Beginning with the line that holds "shipping: 46.50 -> none" and ending with the last line below, please copy every line exactly, add nothing, and leave out the pictures.

[Edit difference data]

——————

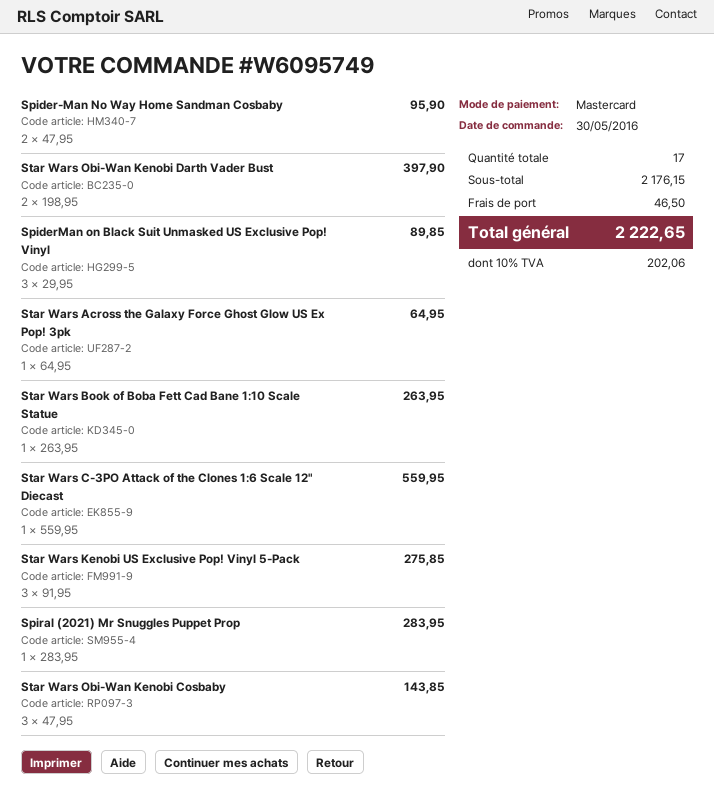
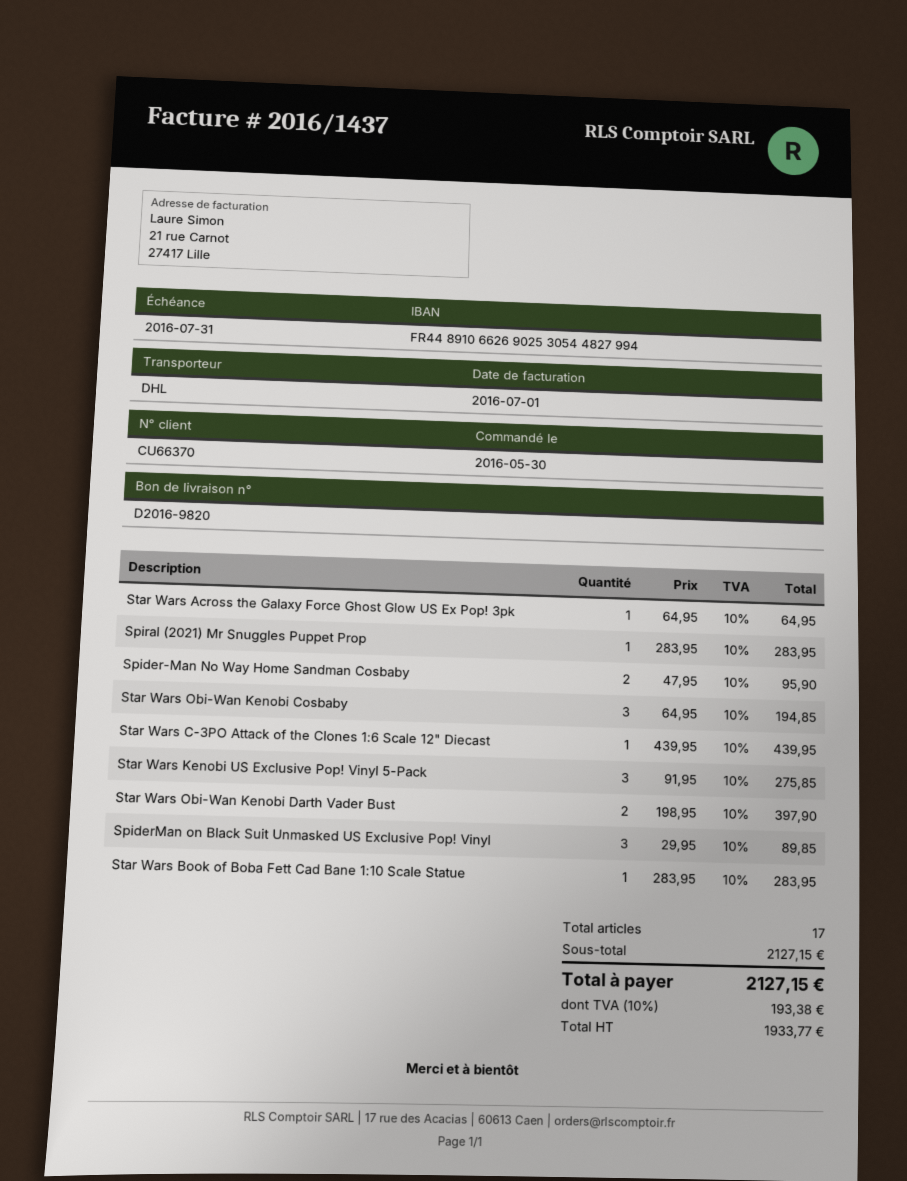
Star Wars Book of Boba Fett Cad Bane 1:10 Scale Statue: 1 x 263.95 = 263.95 -> 1 x 283.95 = 283.95
Star Wars C-3PO Attack of the Clones 1:6 Scale 12" Diecast: 1 x 559.95 = 559.95 -> 1 x 439.95 = 439.95
Star Wars Obi-Wan Kenobi Cosbaby: 3 x 47.95 = 143.85 -> 3 x 64.95 = 194.85
subtotal: 2176.15 -> 2127.15
shipping: 46.50 -> none
tax: 10% = 202.06 -> 10% = 193.38
total: 2222.65 -> 2127.15

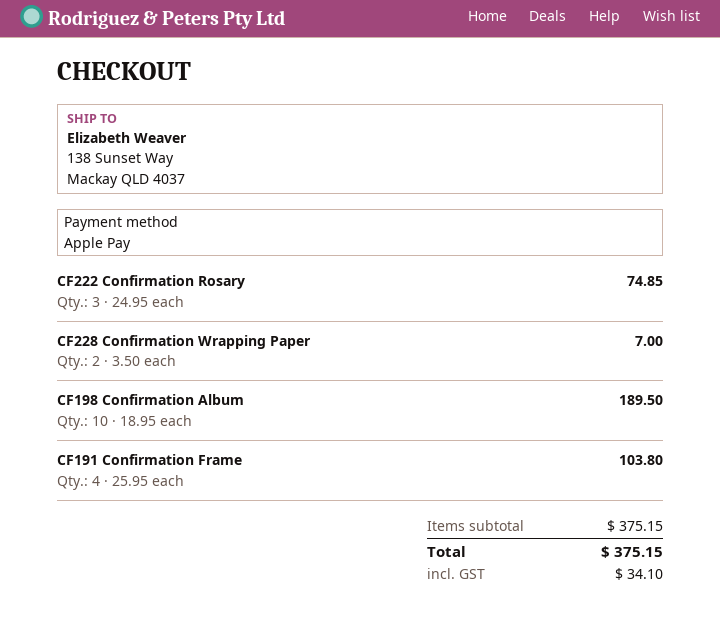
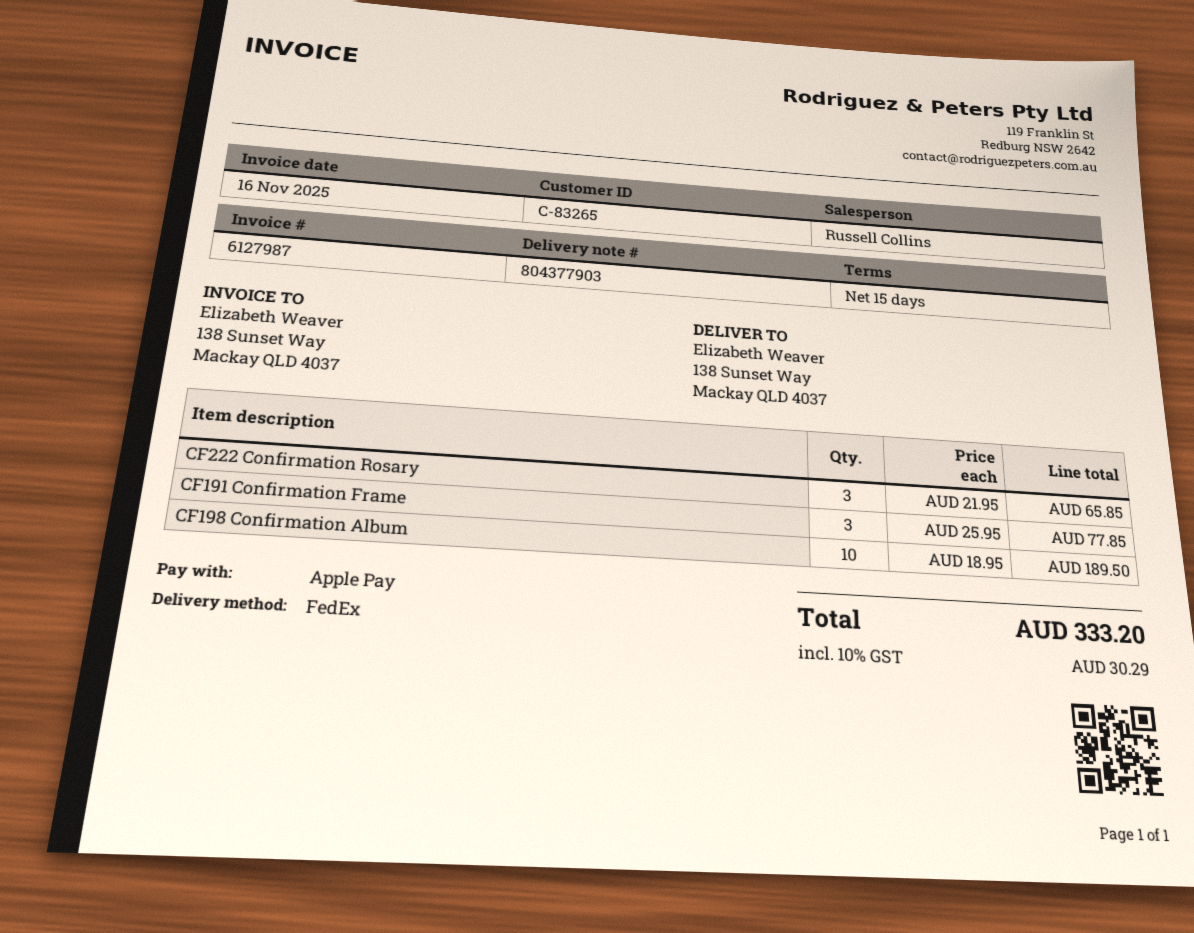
CF222 Confirmation Rosary: 3 x 24.95 = 74.85 -> 3 x 21.95 = 65.85
CF228 Confirmation Wrapping Paper: 2 x 3.50 = 7.00 -> none
CF191 Confirmation Frame: 4 x 25.95 = 103.80 -> 3 x 25.95 = 77.85
tax: 34.10 -> 30.29
total: 375.15 -> 333.20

——————

### SOLVED EXERCISE
shipping: 46.50 -> none
tax: 10% = 202.06 -> 10% = 193.38
total: 2222.65 -> 2127.15

CF222 Confirmation Rosary: 3 x 24.95 = 74.85 -> 3 x 21.95 = 65.85
CF228 Confirmation Wrapping Paper: 2 x 3.50 = 7.00 -> none
CF191 Confirmation Frame: 4 x 25.95 = 103.80 -> 3 x 25.95 = 77.85
tax: 34.10 -> 30.29
total: 375.15 -> 333.20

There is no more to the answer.